National Affairs: Second Lady

3 minute read
TIME

Last week Mrs. Hoover left the President alone in the White House and went South. Traveling by train to Charleston, S. C. with a few friends, she there inspected the famed Trumbull portrait of Washington in the City Hall. Then she motored out over dirt roads bordered with Spanish moss to see the Magnolia and Middleton Place Gardens, lush and lovely in early Southern spring. Back in Charleston the First Lady boarded the Department of Commerce’s inspection boat Sequoia to cruise Florida waters. Mrs. Hoover’s journey was saddened when she learned that Mrs. Howard E. Coffin, her good friend whom she was planning to visit at Sapeloe Island, had died of heart disease.

Mrs. Hoover’s absence left Mrs. Dolly Curtis Gann, half-sister of the Vice President, in undisputed command of Washington’s official society. But buxom Mrs. Gann was unable to take full advantage of her position as acting First Lady because of a pesky cold that kept her within the vice-presidential suite at the Mayflower Hotel. She was determined to get well quickly because she had new and important political duties to perform. The Republican National Committee had arranged for her to address the Federation of Republican Women’s Clubs at Detroit early this month. Soon thereafter the Business & Professional Republican Women’s Club of Boston would be waiting to hear her. The Second Lady had to get the frog out of her throat so she could give these audiences some of the oratory that lately has made her a big drawing card in the Midwest.

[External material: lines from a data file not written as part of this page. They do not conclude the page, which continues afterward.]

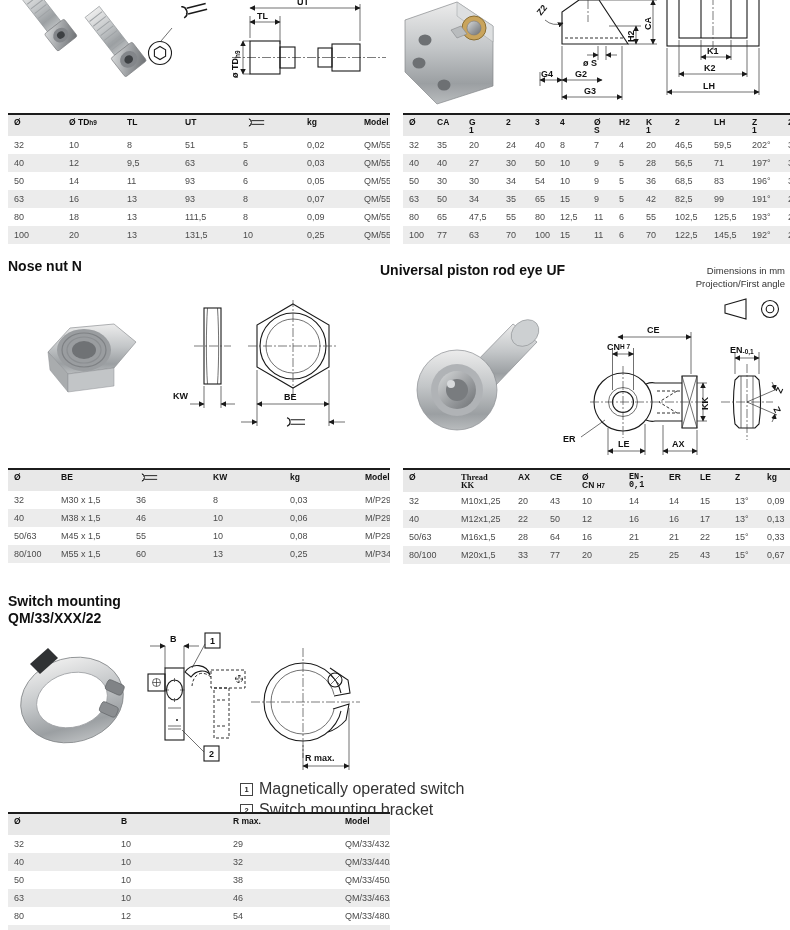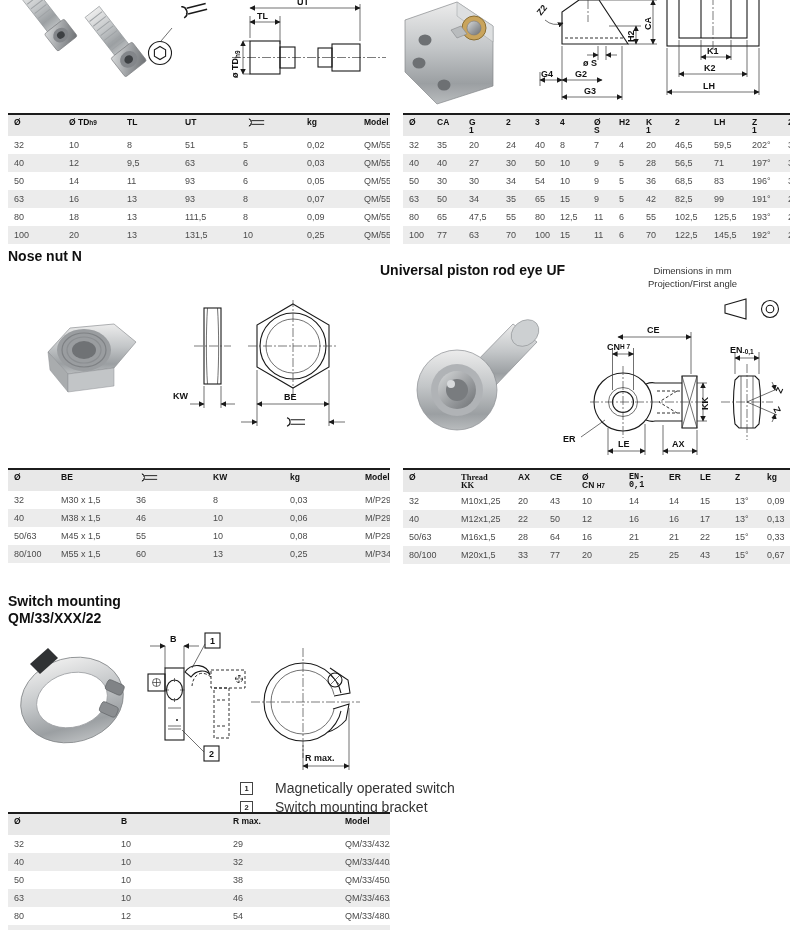--- a/index.html
+++ b/index.html
@@ -419,7 +419,7 @@
       </table>
   </div>
 
-  <div class="abs sec-title" style="left:8px;top:248px">Nose nut N</div>
+  <div class="abs sec-title" style="left:8px;top:258px">Nose nut N</div>
   <div class="abs" style="left:380px;top:262px">
     <div class="sec-title">Universal piston rod eye UF</div>
   </div>

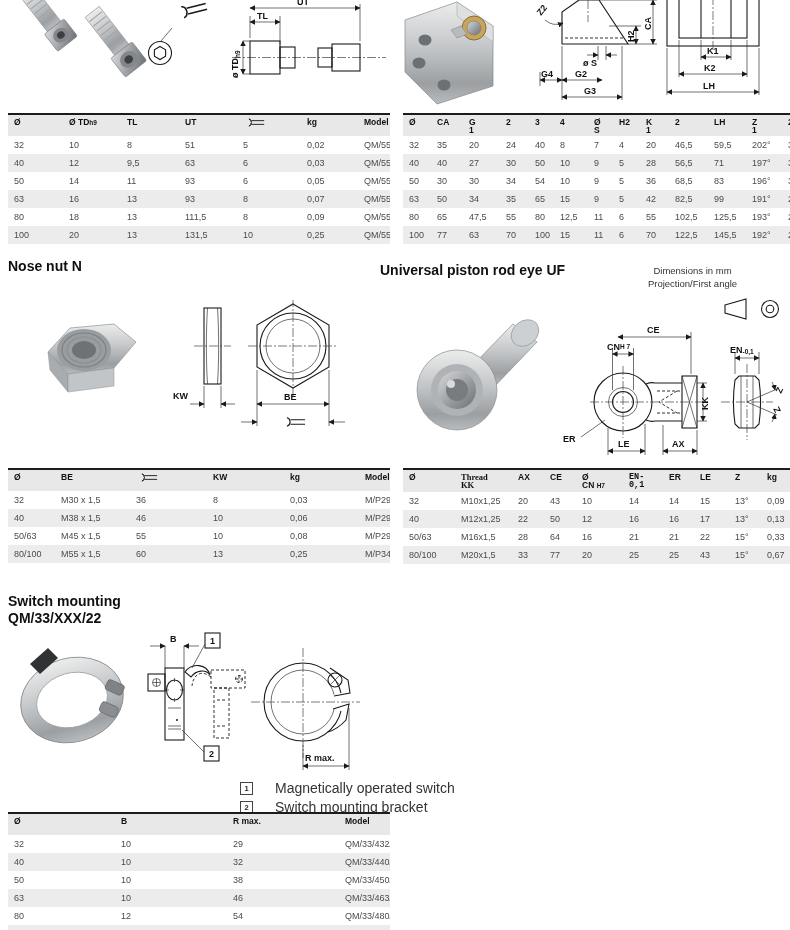--- a/index.html
+++ b/index.html
@@ -14,7 +14,7 @@
            white-space:nowrap;overflow:hidden;}
   tbody tr:nth-child(even){background:#ececec;}
   .sec-title{font-size:14px;font-weight:bold;color:#101010;line-height:17px;}
-  .note{font-size:9.5px;color:#333;text-align:center;line-height:13px;}
+  .note{font-size:9.5px;color:#333;text-align:right;line-height:13px;}
   .hsub{font-size:6.5px;}
   .legend-row{display:flex;align-items:center;margin-bottom:3px;}
   .legend-box{display:inline-flex;align-items:center;justify-content:center;

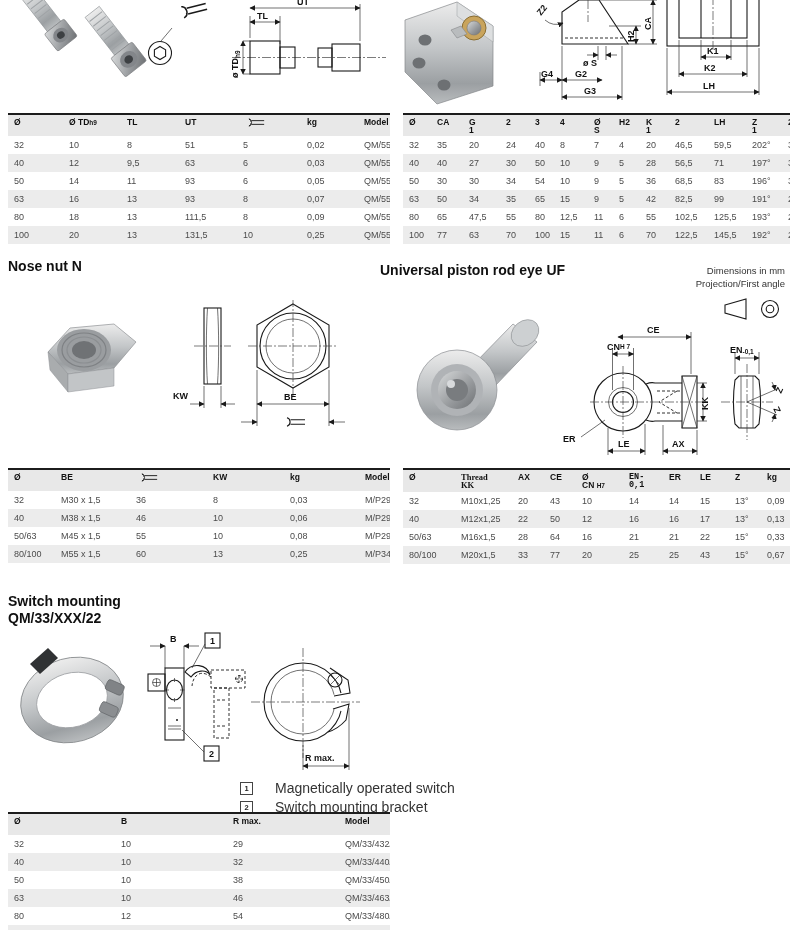--- a/index.html
+++ b/index.html
@@ -19,7 +19,7 @@
   .legend-row{display:flex;align-items:center;margin-bottom:3px;}
   .legend-box{display:inline-flex;align-items:center;justify-content:center;
               width:11px;height:11px;border:1px solid #444;font-size:7.5px;font-weight:bold;color:#222;}
-  .legend-text{font-size:14px;color:#333;margin-left:22px;}
+  .legend-text{font-size:16px;color:#333;margin-left:6px;}
   svg text{font-family:"Liberation Sans",sans-serif;}
   .dt{font-size:9px;font-weight:bold;fill:#111;}
   .dts{font-size:6.5px;font-weight:bold;fill:#111;}

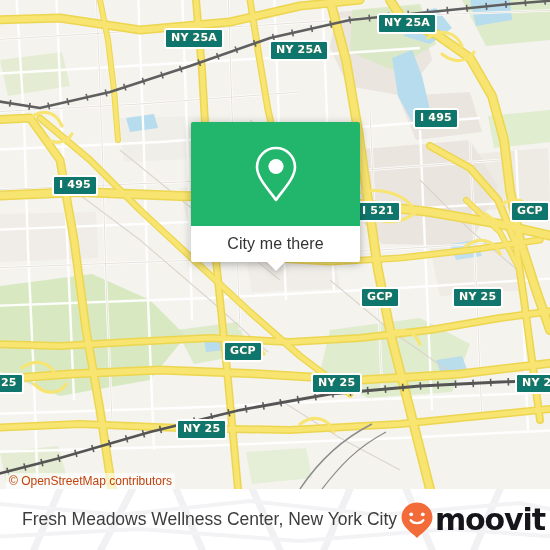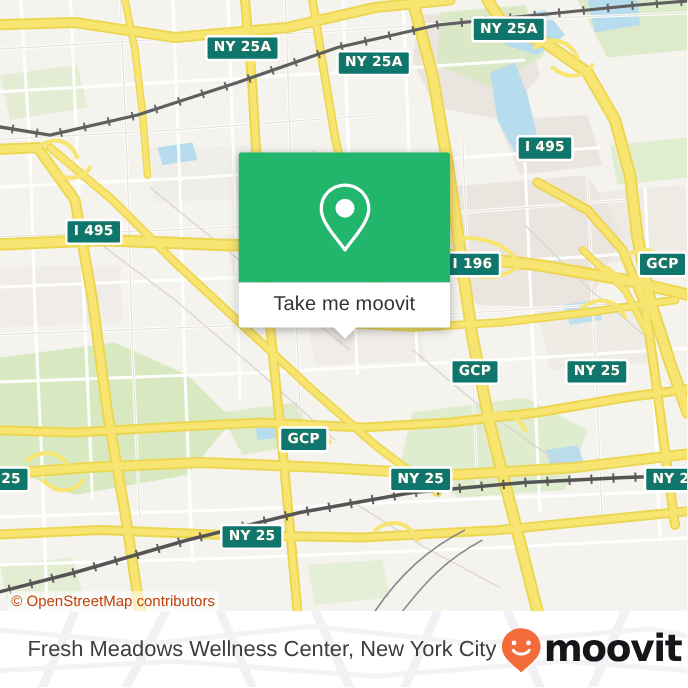--- a/index.html
+++ b/index.html
@@ -314,7 +314,7 @@
     <div class="shield" style="left:377px; top:13px;">NY 25A</div>
     <div class="shield" style="left:413px; top:108px;">I 495</div>
     <div class="shield" style="left:52px;  top:175px;">I 495</div>
-    <div class="shield" style="left:355px; top:201px;">I 196</div>
+    <div class="shield" style="left:355px; top:201px;">I 521</div>
     <div class="shield" style="left:510px; top:201px;">GCP</div>
     <div class="shield" style="left:360px; top:287px;">GCP</div>
     <div class="shield" style="left:452px; top:287px;">NY 25</div>

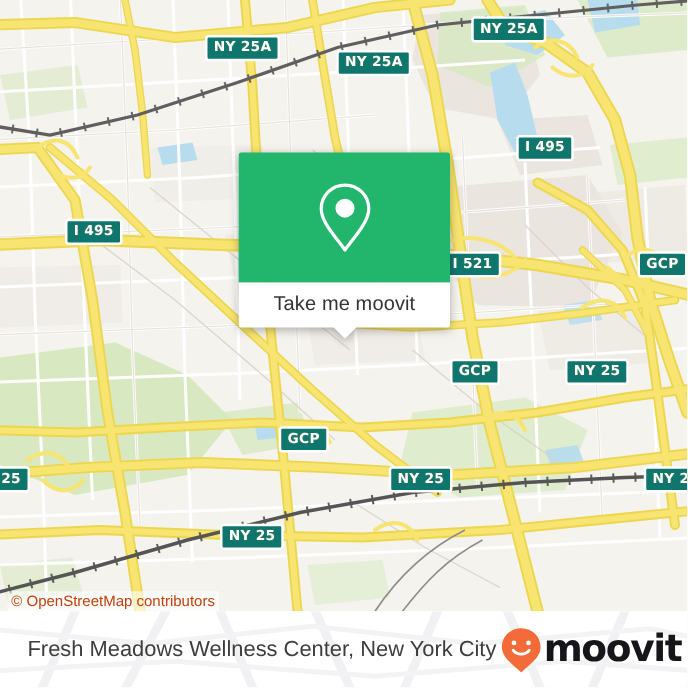--- a/index.html
+++ b/index.html
@@ -334,7 +334,7 @@
         </svg>
       </div>
       <div id="popup-bottom">
-        <span id="popup-label">Take me moovit</span>
+        <span id="popup-label">City me there</span>
         <div id="popup-tail"></div>
       </div>
     </div>

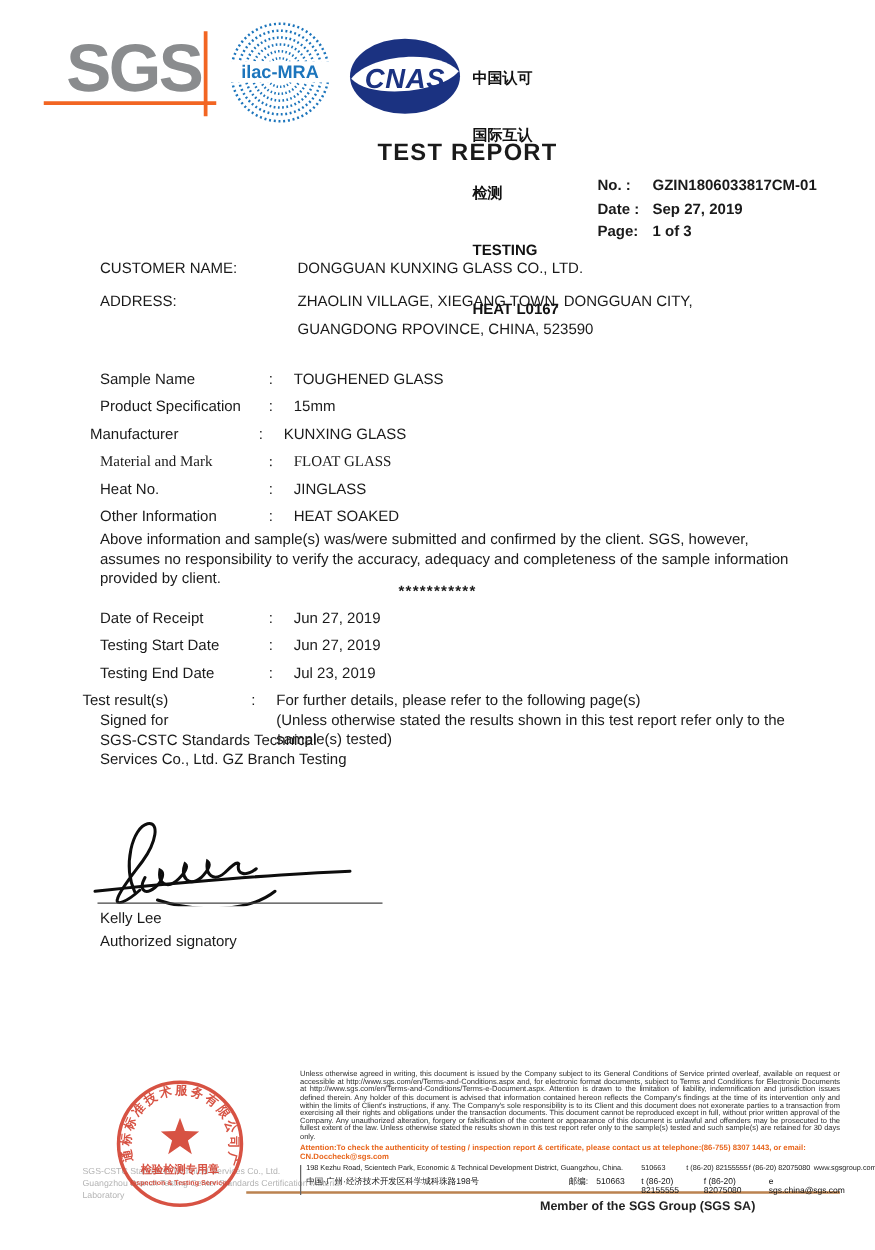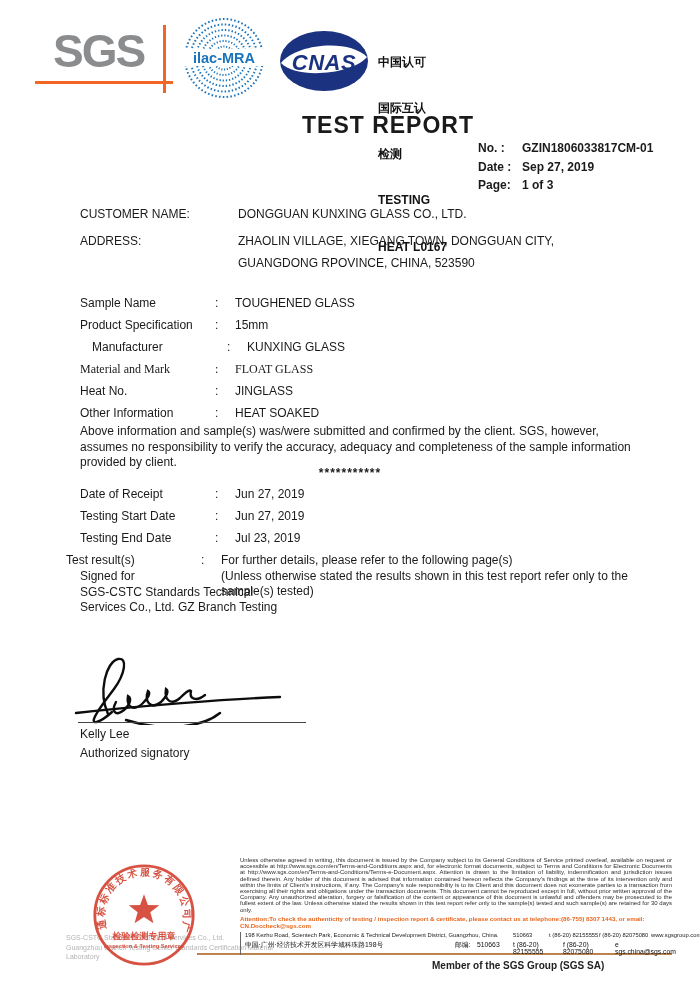--- a/index.html
+++ b/index.html
@@ -12,7 +12,7 @@
   .abs { position:absolute; }
 
   
-  .sgs-text { font-size:46px; font-weight:bold; color:#8a8c8e; letter-spacing:-2px; line-height:1; }
+  .sgs-text { font-size:54px; font-weight:bold; color:#8a8c8e; letter-spacing:-2px; line-height:1; }
   .hline { background:#f26522; height:3px; }
   .vline { background:#f26522; width:3px; }
   .accred { font-size:12px; font-weight:bold; line-height:15.4px; color:#111; white-space:pre; }

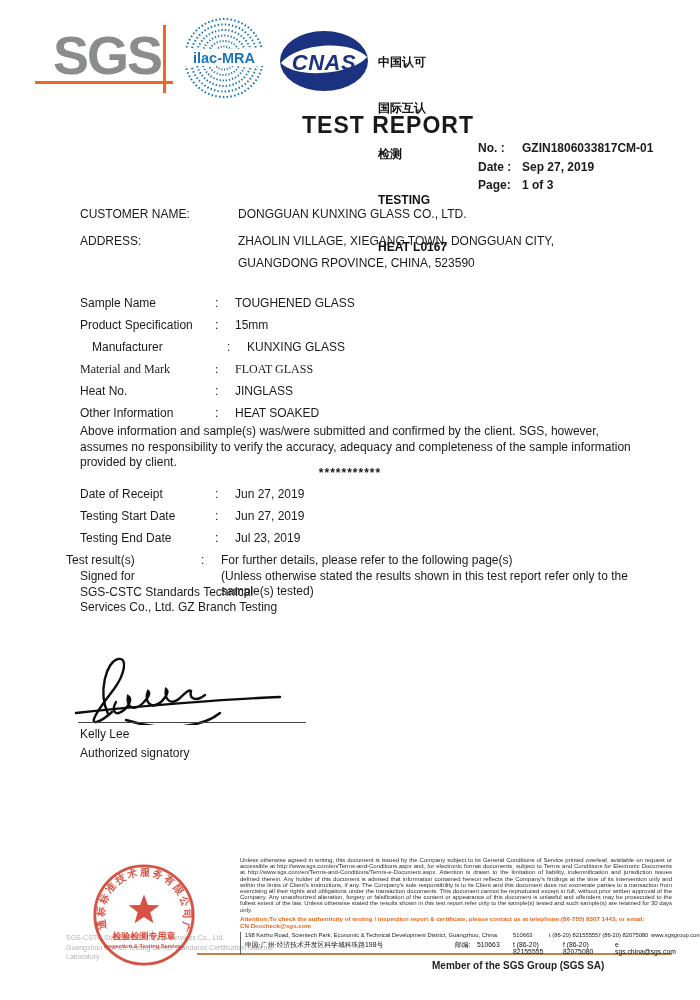--- a/index.html
+++ b/index.html
@@ -18,7 +18,7 @@
   .accred { font-size:12px; font-weight:bold; line-height:15.4px; color:#111; white-space:pre; }
 
   
-  .title { font-size:23px; font-weight:bold; letter-spacing:1px; }
+  .title { font-size:19px; font-weight:bold; letter-spacing:1px; }
   .meta-row { display:flex; font-size:12px; font-weight:bold; line-height:18.6px; }
   .meta-label { width:44px; }
 

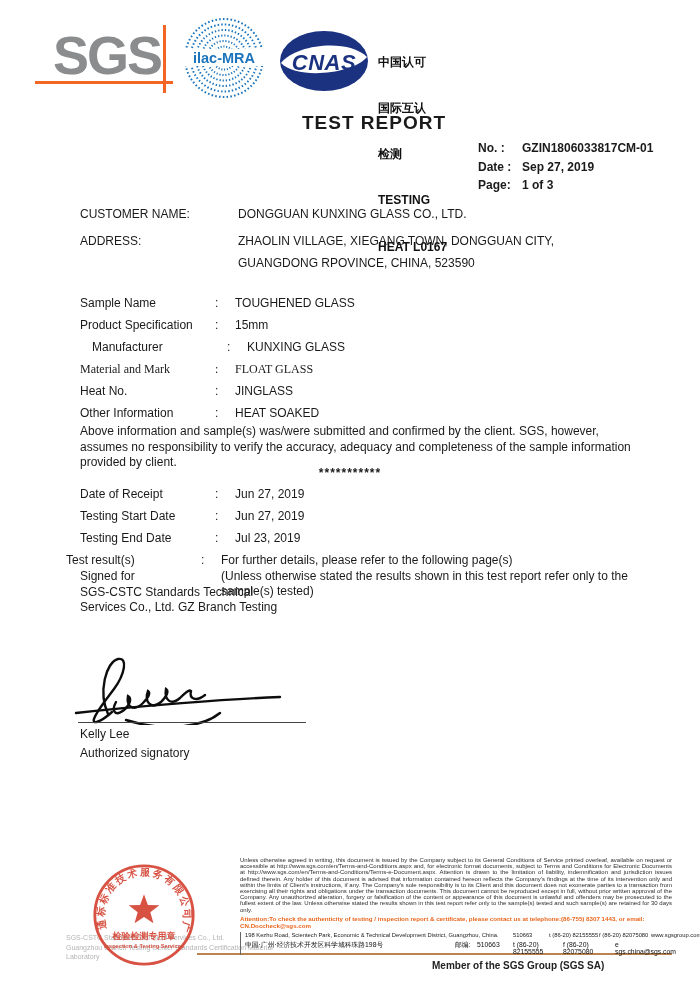--- a/index.html
+++ b/index.html
@@ -128,7 +128,7 @@
     <span class="f-colon">:</span>
     <span class="f-value">15mm</span>
   </div>
-  <div class="abs fieldrow" style="left:92px; top:340px; width:592px;align-items:flex-end;">
+  <div class="abs fieldrow" style="left:72px; top:340px; width:592px;align-items:flex-end;">
     <span class="f-label">Manufacturer</span>
     <span class="f-colon">:</span>
     <span class="f-value">KUNXING GLASS</span>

Political speechmaking is a new avocation for Mrs. Gann. Topeka, Omaha and Chicago have heard her. Women turn out to see “the girl who put Alice Longworth in her place.” In substance her addresses wave the U. S. flag, laud President Hoover, belittle the Depression and exude good Republican cheer. She returns to Washington to encourage national headquarters with reports that women everywhere are enthusiastic about a Hoover-Curtis ticket this year.

At the great Washington Bicentennial Ball at the Mayflower last fortnight, Mrs. Gann as No. 1 guest (the Hoovers did not attend) appeared in a Colonial gown of green taffeta with petticoat of white satin and lace. All her efforts to get Vice President Curtis into costume with a wig and sword were unavailing. Because of the dignity of his office, he insisted on wearing his ordinary evening clothes, watching the spectacle from his box. Chief Justice Hughes, who also attended, felt the same, would not dress up.